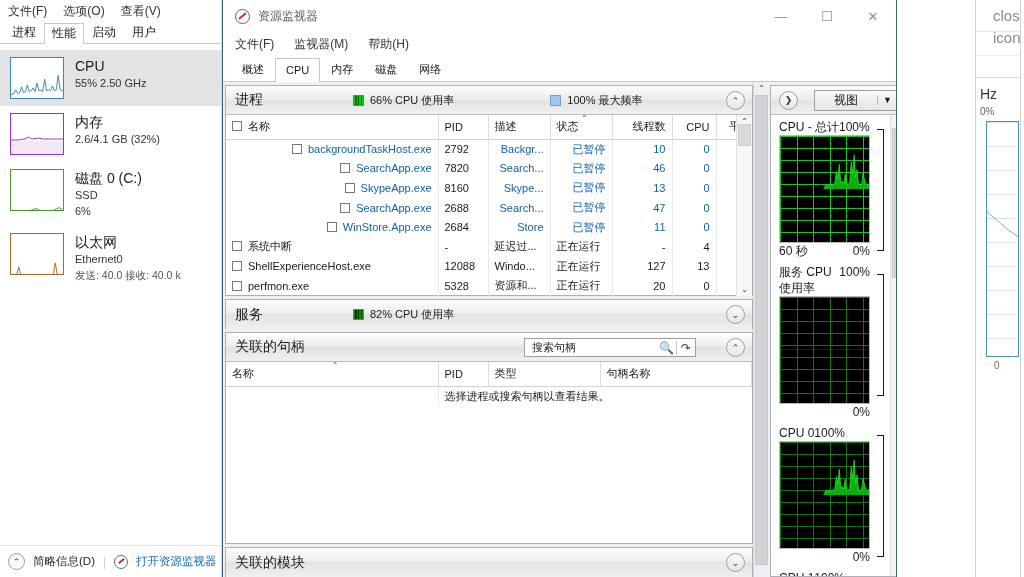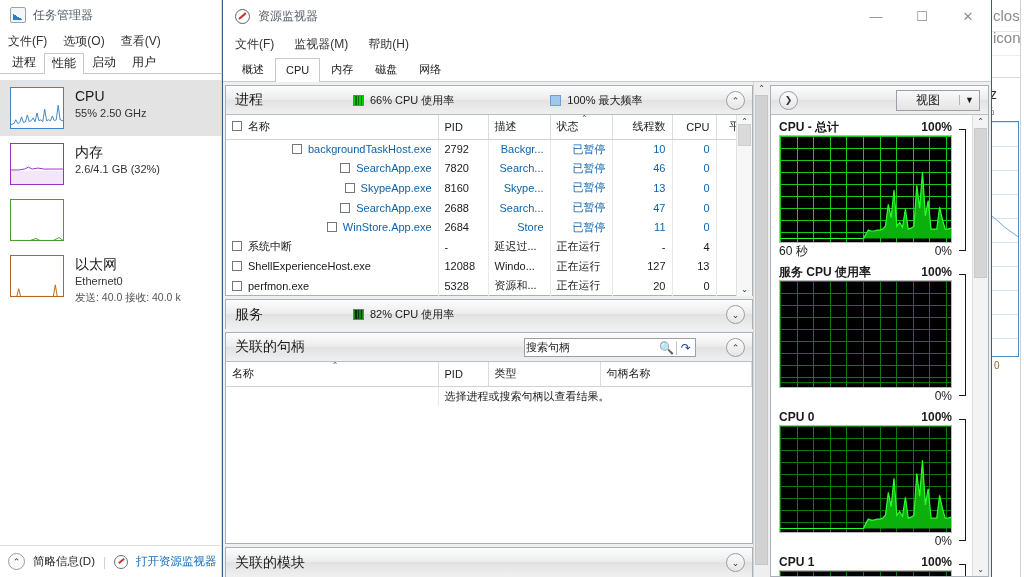--- a/index.html
+++ b/index.html
@@ -103,21 +103,21 @@
     position:relative; flex:none; background:#fff;
   }
   #tm-status .tm-resmon-ico::after{
     content:""; position:absolute; left:2.5px; top:4.5px; width:7px; height:2px;
     background:#c0392b; transform:rotate(-40deg);
   }
   #tm-status .tm-link { font-size:11.5px; color:#0f6cbd; }
 
   
   #resmon {
-    position:absolute; left:222px; top:0; width:770px; height:577px;
+    position:absolute; left:222px; top:0; width:675px; height:577px;
     background:#a3a3a3; border:1px solid #3b5c7e; border-top:none; border-bottom:none;
     display:flex; flex-direction:column;
   }
   #rm-titlebar { height:32px; background:#ffffff; display:flex; align-items:center; padding-left:12px; position:relative; }
   #rm-titlebar .rm-icon {
     width:15px; height:15px; border-radius:50%; border:1.6px solid #5d6166; background:#fff;
     position:relative; flex:none; margin-right:8px;
   }
   #rm-titlebar .rm-icon::after {
     content:""; position:absolute; left:2px; top:5px; width:9px; height:2.2px;
@@ -166,21 +166,21 @@
   .sw.blue { background:#9fc8ef; border-color:#6d9fd0; }
   .ph-gap { width:96px; flex:none; }
   .chev-btn {
     position:absolute; right:7px; top:5px; width:19px; height:19px; border-radius:50%;
     border:1px solid #9aa0a6; background:linear-gradient(to bottom,#fcfcfc,#e6e6e6);
     display:flex; align-items:center; justify-content:center; font-size:9px; color:#333;
   }
   .search-box {
     position:absolute; right:56px; top:5px; width:172px; height:19px;
     border:1px solid #9aa0a6; background:#fff; display:flex; align-items:center;
-    padding-left:1px; font-size:11px; color:#222;
+    padding-left:7px; font-size:11px; color:#222;
   }
   .search-box .sb-ph { flex:1; }
   .search-box .sb-ico { width:18px; text-align:center; color:#17478a; font-size:12px; }
   .search-box .sb-div { width:1px; height:14px; background:#c4c4c4; }
 
   table.grid { width:100%; border-collapse:collapse; table-layout:fixed; }
   table.grid th {
     font-weight:normal; font-size:11px; color:#1a1a1a; text-align:left;
     height:24px; background:#ffffff; border-right:1px solid #dcdcdc;
     border-bottom:1px solid #d2d2d2; padding:0 6px; position:relative; white-space:nowrap;
@@ -225,21 +225,21 @@
     background:linear-gradient(to bottom,#fafafa,#e4e4e4);
     display:flex; align-items:center; font-size:12px; color:#1a1a1a;
   }
   #rm-graph-head .rgh-view .lbl { flex:1; text-align:center; padding:0 10px; }
   #rm-graph-head .rgh-view .arw { width:20px; text-align:center; border-left:1px solid #b3b3b3; font-size:9px; }
 
   #rm-graph-scroll { flex:1; display:flex; overflow:hidden; }
   #rm-graph-list { flex:1; padding:4px 4px 0 8px; overflow:hidden; }
 
   .graph-block { margin-bottom:5px; position:relative; padding-right:16px; }
-  .graph-cap { display:flex; justify-content:space-between; font-size:12px; color:#1a1a1a; line-height:16px;font-weight:bold; }
+  .graph-cap { display:flex; font-size:12px; color:#1a1a1a; line-height:16px; }
   .graph-canvas {
     height:108px; background:#000; border:1px solid #b9b9b9; position:relative; overflow:hidden;
   }
   .graph-canvas .gridlines { position:absolute; inset:0;
     background-image:
       repeating-linear-gradient(to right, #0d7a0d 0 1px, transparent 1px 16.6px),
       repeating-linear-gradient(to bottom, #0d7a0d 0 1px, transparent 1px 12px);
   }
   .graph-canvas.bright .gridlines { background-image:
       repeating-linear-gradient(to right, #16c916 0 1px, transparent 1px 16.6px),
@@ -280,24 +280,20 @@
         <polyline points="0,96 10,104 20,113 33,122" fill="none" stroke="#6fa3d6" stroke-width="1"></polyline>
       </svg>
     </div>
     <div class="bg-zero">0</div>
   </div>
   <div class="bg-right-edge"></div>
 </div>
 
 <div id="taskmgr">
 
-  <div id="tm-titlebar">
-    <div class="tm-icon"></div>
-    <div class="tm-title">任务管理器</div>
-  </div>
 
   <div id="tm-menubar">
     <span>文件(F)</span>
     <span>选项(O)</span>
     <span>查看(V)</span>
   </div>
 
   <div id="tm-tabs">
     <div class="tm-tab">进程</div>
     <div class="tm-tab active">性能</div>
@@ -330,20 +326,25 @@
         <div class="tm-name">内存</div>
         <div class="tm-sub">2.6/4.1 GB (32%)</div>
       </div>
     </div>
 
     <div class="tm-item">
       <div class="tm-thumb" style="border:1px solid #4a9c2d;">
         <svg viewBox="0 0 54 42" preserveAspectRatio="none">
           <polyline points="0,42 20,42 26,40 30,42 44,42 50,39 54,42" fill="none" stroke="#4a9c2d" stroke-width="1"></polyline>
         </svg>
+      </div>
+      <div class="tm-info">
+        <div class="tm-name">磁盘 0 (C:)</div>
+        <div class="tm-sub">SSD</div>
+        <div class="tm-sub">6%</div>
       </div>
     </div>
 
     <div class="tm-item">
       <div class="tm-thumb" style="border:1px solid #b5651d;">
         <svg viewBox="0 0 54 42" preserveAspectRatio="none">
           <polyline points="0,42 6,42 8,34 10,42 44,42 46,30 48,42 54,42" fill="none" stroke="#b5651d" stroke-width="1"></polyline>
         </svg>
       </div>
       <div class="tm-info">

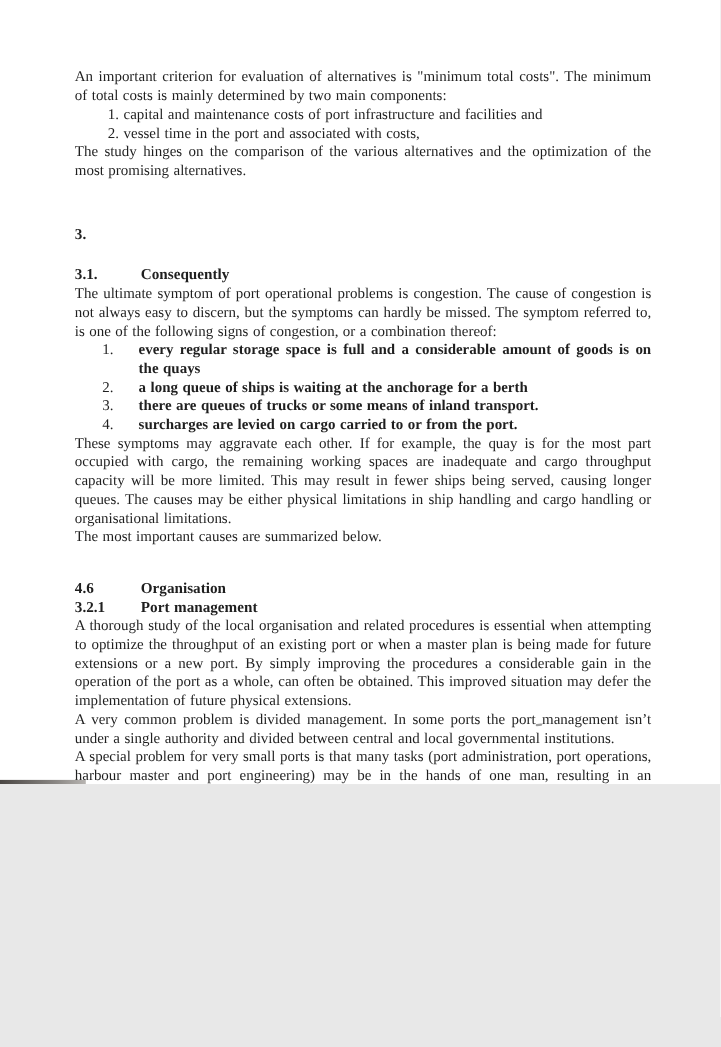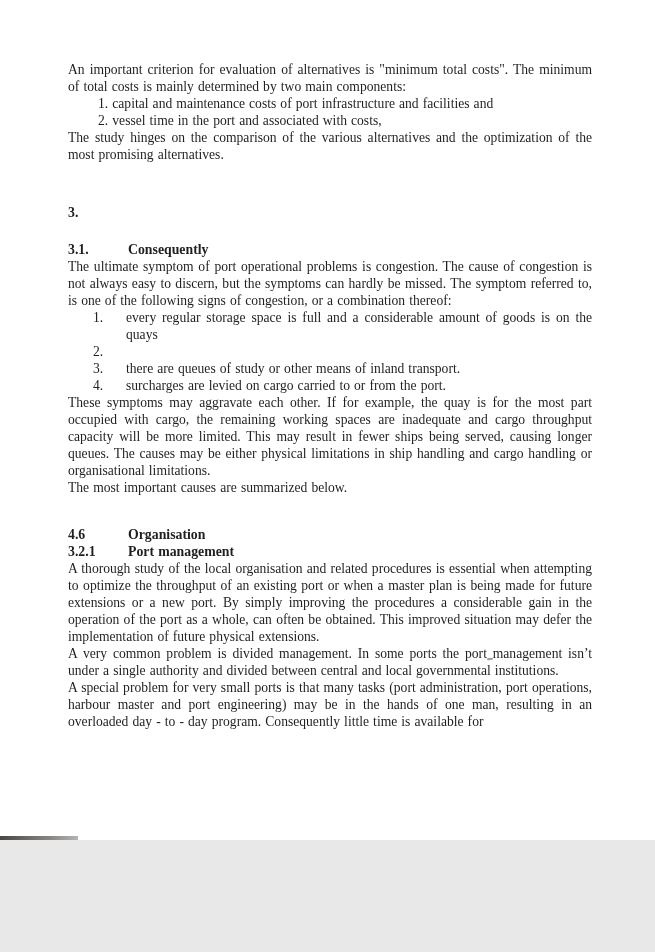--- a/index.html
+++ b/index.html
@@ -1,35 +1,35 @@
 <!DOCTYPE html>
 <html style="--accent: #5d9dc5; --sun-inner: #86b4d3; --text: #1f1f1f; --bg: #ffffff;"><head>
 <meta charset="utf-8">
 <style>
   html,body{margin:0;padding:0;background:#e8e8e8;}
   .page{
     position:relative;
-    width:655px;height:840px;
+    width:655px;height:713px;
     margin:0 auto;
     background:var(--bg,#ffffff);
     overflow:hidden;
     font-family:"Liberation Serif", serif;
     color:var(--text,#1f1f1f);
   }
   .body-text{
     position:absolute;left:68px;top:61px;width:524px;
     font-size:13.6px;line-height:17px;
     text-align:justify;word-spacing:0.05em;
     z-index:2;
   }
   .body-text p{margin:0;}
   .numline{padding-left:30px;text-align:left;}
   .hang{display:flex;margin:0;}
   .hang .n{flex:0 0 33px;margin-left:25px;}
-  .hang .t{flex:1;text-align:justify;}
+  .hang .t{flex:1;text-align:justify;font-weight:bold;}
   .heading{display:flex;font-weight:bold;font-size:13.8px;margin:0;}
   .heading .hn{flex:0 0 60px;}
   .g22{margin-top:22px}.g41{margin-top:41px}.g20{margin-top:20px}
   .g9{margin-top:9px}.g12{margin-top:12px}.g15{margin-top:15px}
   .g30{margin-top:30px}.g14{margin-top:0}.g17{margin-top:17px}
 
   .pagenum{
     position:absolute;top:866px;left:0;right:0;
     text-align:center;font-size:14px;color:#111;
     z-index:6;
@@ -87,24 +87,25 @@
     </div>
 
     <p class="g9">The ultimate symptom of port operational problems is congestion. The cause of congestion is not always easy to discern, but the symptoms can hardly be missed. The symptom referred to, is one of the following signs of congestion, or a combination thereof:</p>
 
     <div class="hang">
       <span class="n">1.</span>
       <span class="t">every regular storage space is full and a considerable amount of goods is on the quays</span>
     </div>
     <div class="hang">
       <span class="n">2.</span>
+      <span class="t">a long queue of ships is waiting at the anchorage for a berth</span>
     </div>
     <div class="hang">
       <span class="n">3.</span>
-      <span class="t">there are queues of study or other means of inland transport.</span>
+      <span class="t">there are queues of trucks or some means of inland transport.</span>
     </div>
     <div class="hang">
       <span class="n">4.</span>
       <span class="t">surcharges are levied on cargo carried to or from the port.</span>
     </div>
 
     <p class="g12">These symptoms may aggravate each other. If for example, the quay is for the most part occupied with cargo, the remaining working spaces are inadequate and cargo throughput capacity will be more limited. This may result in fewer ships being served, causing longer queues. The causes may be either physical limitations in ship handling and cargo handling or organisational limitations.</p>
 
     <p class="g15">The most important causes are summarized below.</p>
+---+
### AIM OF THE EXERCISE:
Print the data exactly, from its first line to the line containing "height:24px; background:#ffffff; border-right:1px", both included. Omit the pictures.

### ANSWER SPACE:
--- a/index.html
+++ b/index.html
@@ -103,21 +103,21 @@
     position:relative; flex:none; background:#fff;
   }
   #tm-status .tm-resmon-ico::after{
     content:""; position:absolute; left:2.5px; top:4.5px; width:7px; height:2px;
     background:#c0392b; transform:rotate(-40deg);
   }
   #tm-status .tm-link { font-size:11.5px; color:#0f6cbd; }
 
   
   #resmon {
-    position:absolute; left:222px; top:0; width:770px; height:577px;
+    position:absolute; left:222px; top:0; width:675px; height:577px;
     background:#a3a3a3; border:1px solid #3b5c7e; border-top:none; border-bottom:none;
     display:flex; flex-direction:column;
   }
   #rm-titlebar { height:32px; background:#ffffff; display:flex; align-items:center; padding-left:12px; position:relative; }
   #rm-titlebar .rm-icon {
     width:15px; height:15px; border-radius:50%; border:1.6px solid #5d6166; background:#fff;
     position:relative; flex:none; margin-right:8px;
   }
   #rm-titlebar .rm-icon::after {
     content:""; position:absolute; left:2px; top:5px; width:9px; height:2.2px;
@@ -166,21 +166,21 @@
   .sw.blue { background:#9fc8ef; border-color:#6d9fd0; }
   .ph-gap { width:96px; flex:none; }
   .chev-btn {
     position:absolute; right:7px; top:5px; width:19px; height:19px; border-radius:50%;
     border:1px solid #9aa0a6; background:linear-gradient(to bottom,#fcfcfc,#e6e6e6);
     display:flex; align-items:center; justify-content:center; font-size:9px; color:#333;
   }
   .search-box {
     position:absolute; right:56px; top:5px; width:172px; height:19px;
     border:1px solid #9aa0a6; background:#fff; display:flex; align-items:center;
-    padding-left:1px; font-size:11px; color:#222;
+    padding-left:7px; font-size:11px; color:#222;
   }
   .search-box .sb-ph { flex:1; }
   .search-box .sb-ico { width:18px; text-align:center; color:#17478a; font-size:12px; }
   .search-box .sb-div { width:1px; height:14px; background:#c4c4c4; }
 
   table.grid { width:100%; border-collapse:collapse; table-layout:fixed; }
   table.grid th {
     font-weight:normal; font-size:11px; color:#1a1a1a; text-align:left;
     height:24px; background:#ffffff; border-right:1px solid #dcdcdc;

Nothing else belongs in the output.